About Proximath™ Evening Mode

Evening Mode is the hardest of the three daily Proximath™ challenges. It uses seven letters instead of five or six, and removes all directional arrows from every tile — including blue tiles. You receive colour feedback only. No arrows. No direction. Just the distance between your letter and the correct one, and the A-Z panel to help you reason about what that means. Evening Mode resets every day at 6pm UK time and is available to registered players who complete Midday first.

No Arrows — Colours Only

In Morning Mode every tile tells you the distance and the direction. In Midday Mode blue tiles lose their arrow. In Evening Mode no tile shows an arrow at all — not even green, which always sits at distance zero and needs no direction anyway. The colour tells you how close you are, but the direction you need to go is entirely for you to work out.
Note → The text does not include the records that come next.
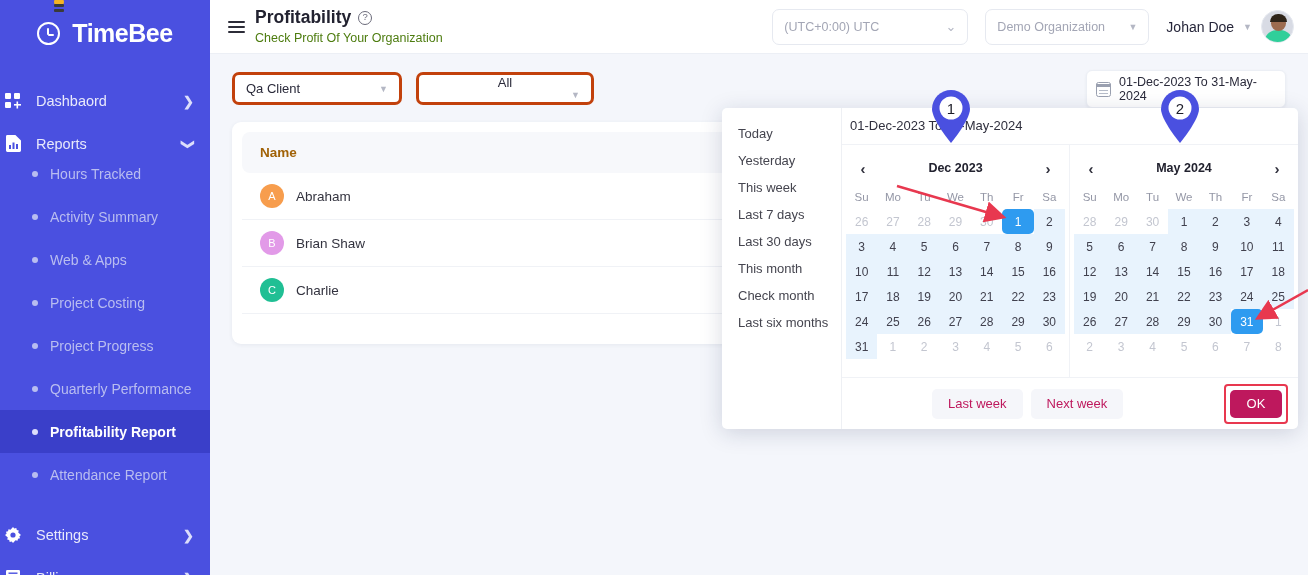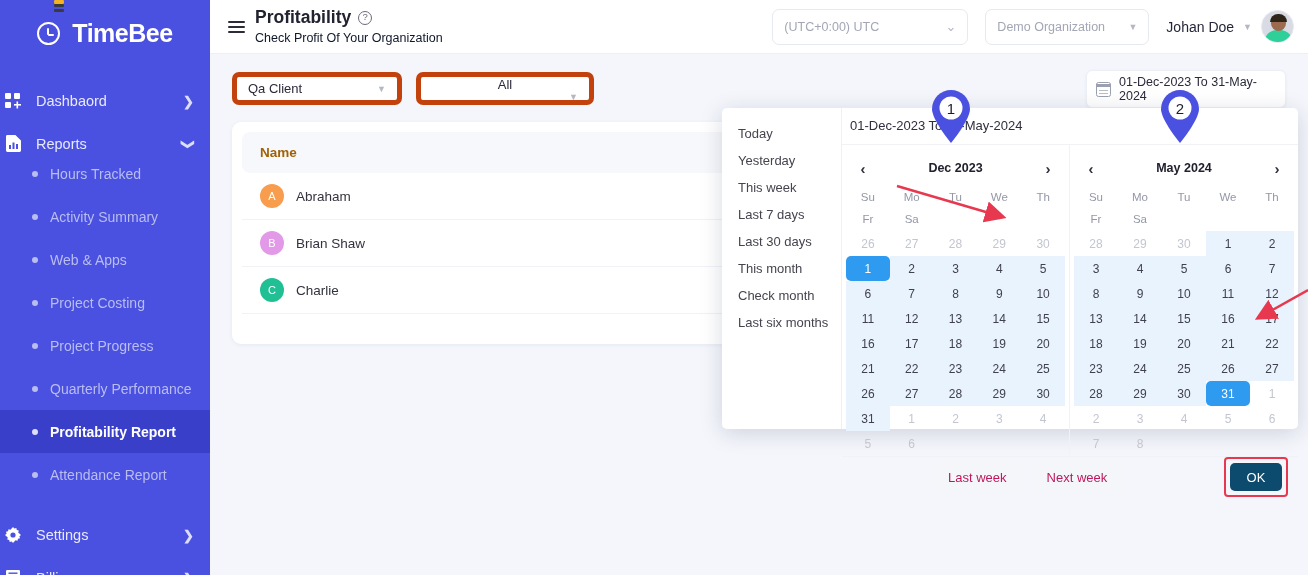"Check Profit Of Your Organization" .pg-sub { color: #0f172a -> #4d7c0f }
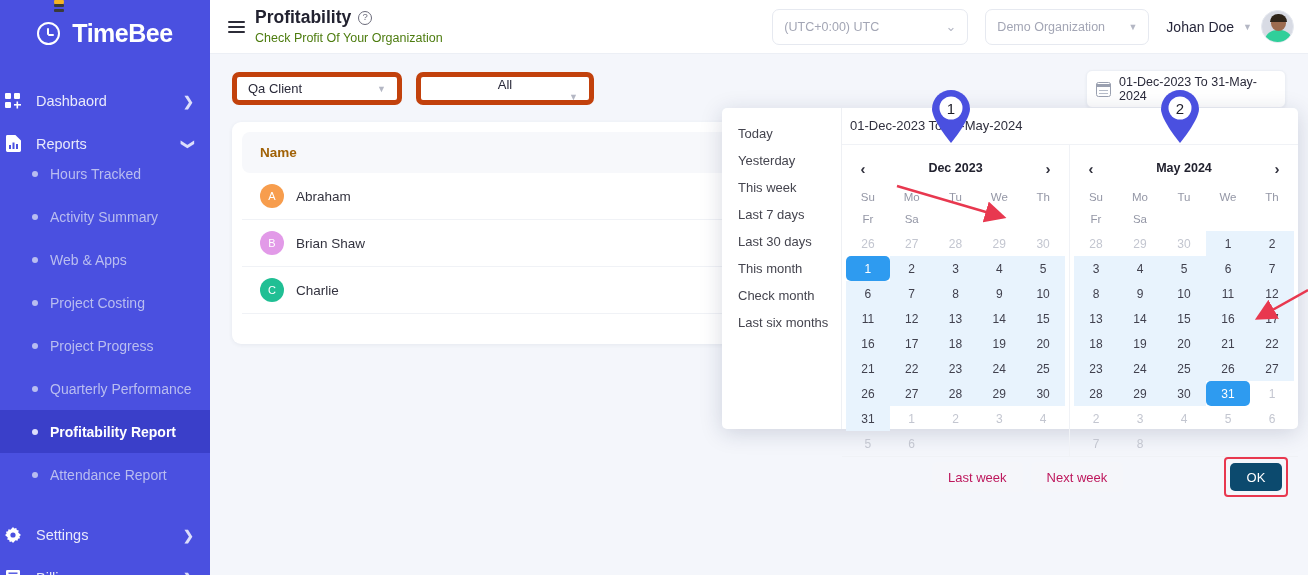"Qa Client" .fselect { border: 5px solid #c2410c -> 3px solid #c2410c }
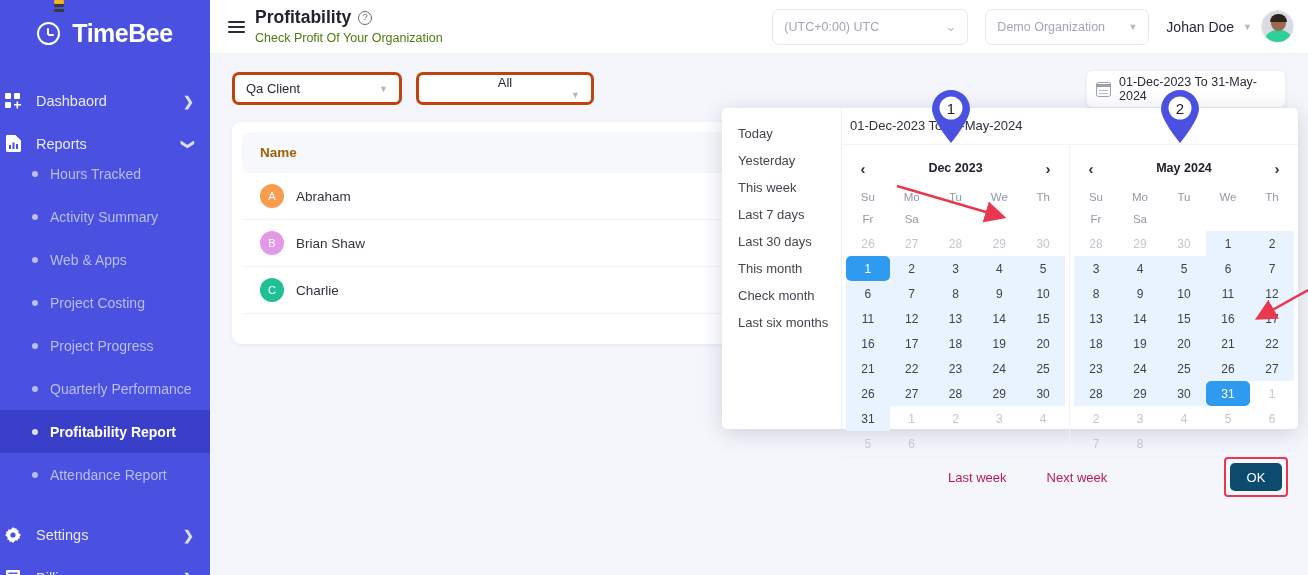"Su" .grid { grid-template-columns: repeat(5,1fr) -> repeat(7,1fr) }
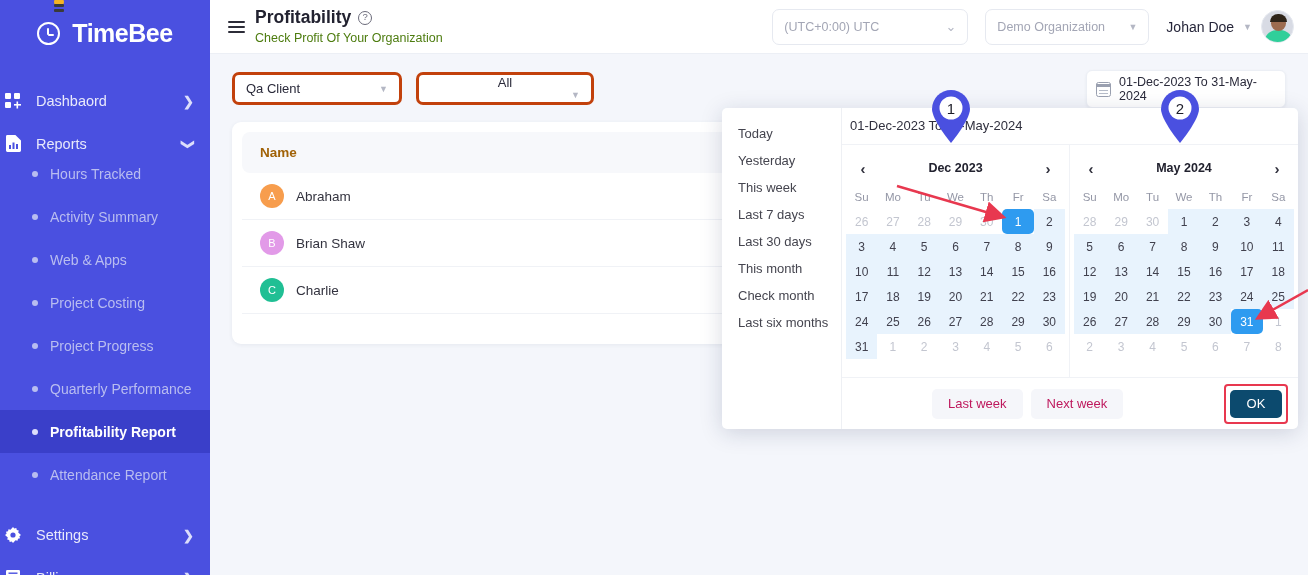"OK" .ok-btn { background: #0c4a6e -> #be185d }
This means a yellow tile on the letter P could mean your letter needs to go anywhere from L to O, or Q to T — four letters in either direction. You must use every other tile in the row together to eliminate the ambiguity.

Strategy Without Arrows

Without arrows the order in which you eliminate possibilities matters more. With seven positions to solve, use your first guess to establish a baseline across the full alphabet. Aim for letters spread across early, middle and late positions so each tile result eliminates large chunks of the alphabet regardless of direction.

On subsequent guesses treat each tile as a bidirectional constraint. A green tile locks the position entirely. An orange tile on the letter F tells you the answer is between A and P for that position — a wide range, but still half the alphabet gone. Stack constraints from multiple guesses across the same position to narrow down quickly.

Using the A-Z Panel in Evening

The A-Z reference panel becomes essential in Evening Mode. Click any letter in the panel to see exactly how far every other letter is from it, colour-coded using the same distance rules as the tiles. When you receive a blue tile on the letter M in Evening Mode, you know the answer for that position is either L or N. Use the A-Z panel to confirm which letter in each direction corresponds to each colour band, then eliminate by cross-referencing with the other six positions in the same row.

Tips for Seven-Letter Words

  • Green locks are your anchors. With seven positions, any green tile eliminates that position entirely. Build your next guess around confirmed letters and maximise new information from the remaining positions.
  • Think in ranges, not directions. Every colour defines a symmetrical range around your guess. A red tile on W means the answer for that position is between A and L — only twelve letters remain. Work through the alphabet logically.
  • Cross-reference across positions. Seven positions mean seven independent constraints per row. When two positions both narrow toward the same letter pattern, use that to find a guess that tests both at once.
  • Seven guesses is generous — use them. Do not rush to guess a full word before you have enough information. A systematic guess that eliminates four unknown positions is often worth more than a speculative word guess.

The Daily Progression

Completing all three daily modes — Morning, Midday and Evening — earns a five-point bonus on the monthly leaderboard. The three games are designed as a progression: Morning builds your instinct for the colour and distance system, Midday removes blue tile arrows to introduce ambiguity, and Evening strips all direction feedback to test your reasoning at its most constrained.

Players who complete all three every day earn the highest leaderboard scores and build the strongest daily streaks. The top player at the end of each month wins a £10 Amazon gift card.